Task brief:
Every line from the one containing "[509,504,515,509] - -> (1075, 329) //" to the end of the listing below should be transcribed exactly, and no line outside that span should appear.

=== Section Start ===

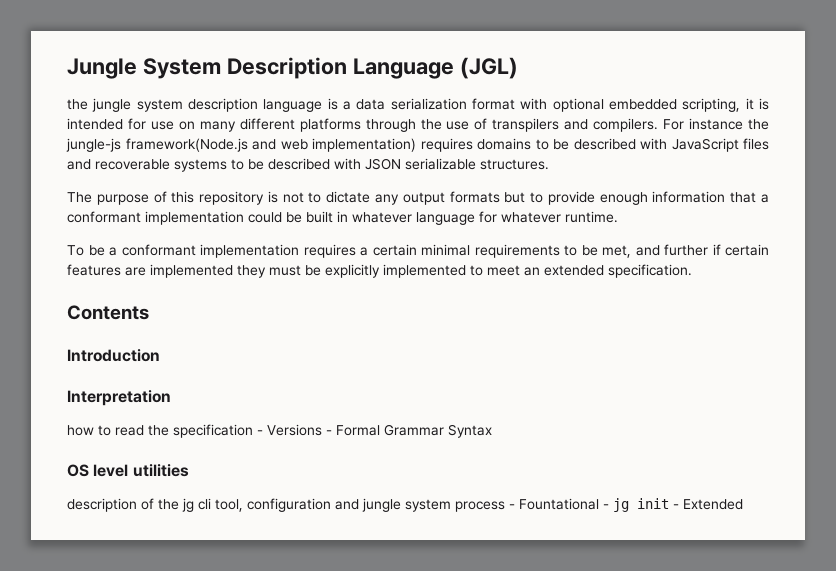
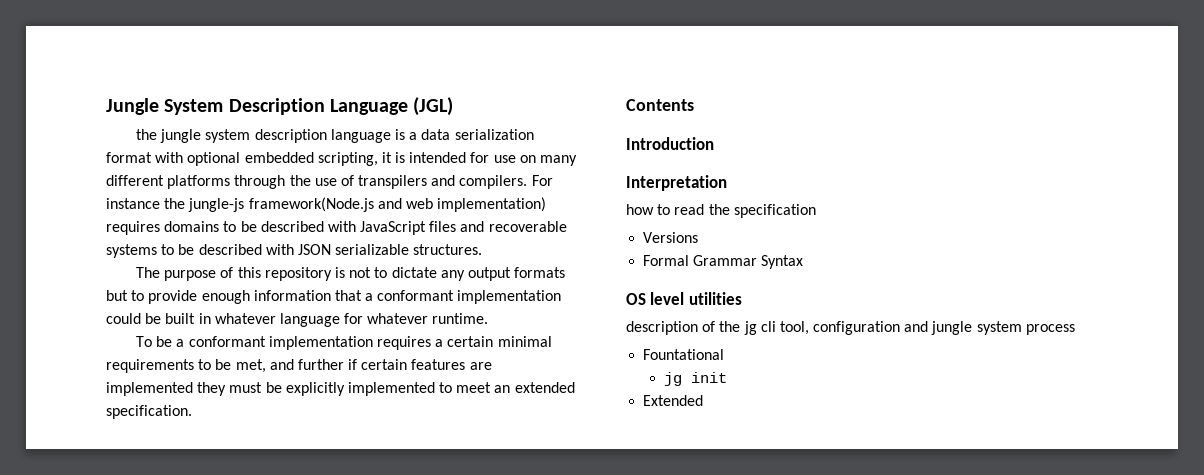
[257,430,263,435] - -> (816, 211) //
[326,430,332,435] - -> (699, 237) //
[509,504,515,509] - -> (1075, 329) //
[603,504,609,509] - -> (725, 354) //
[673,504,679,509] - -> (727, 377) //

=== Section End ===

Solution for this problem:
[509,504,515,509] - -> (1075, 329) //
[603,504,609,509] - -> (725, 354) //
[673,504,679,509] - -> (727, 377) //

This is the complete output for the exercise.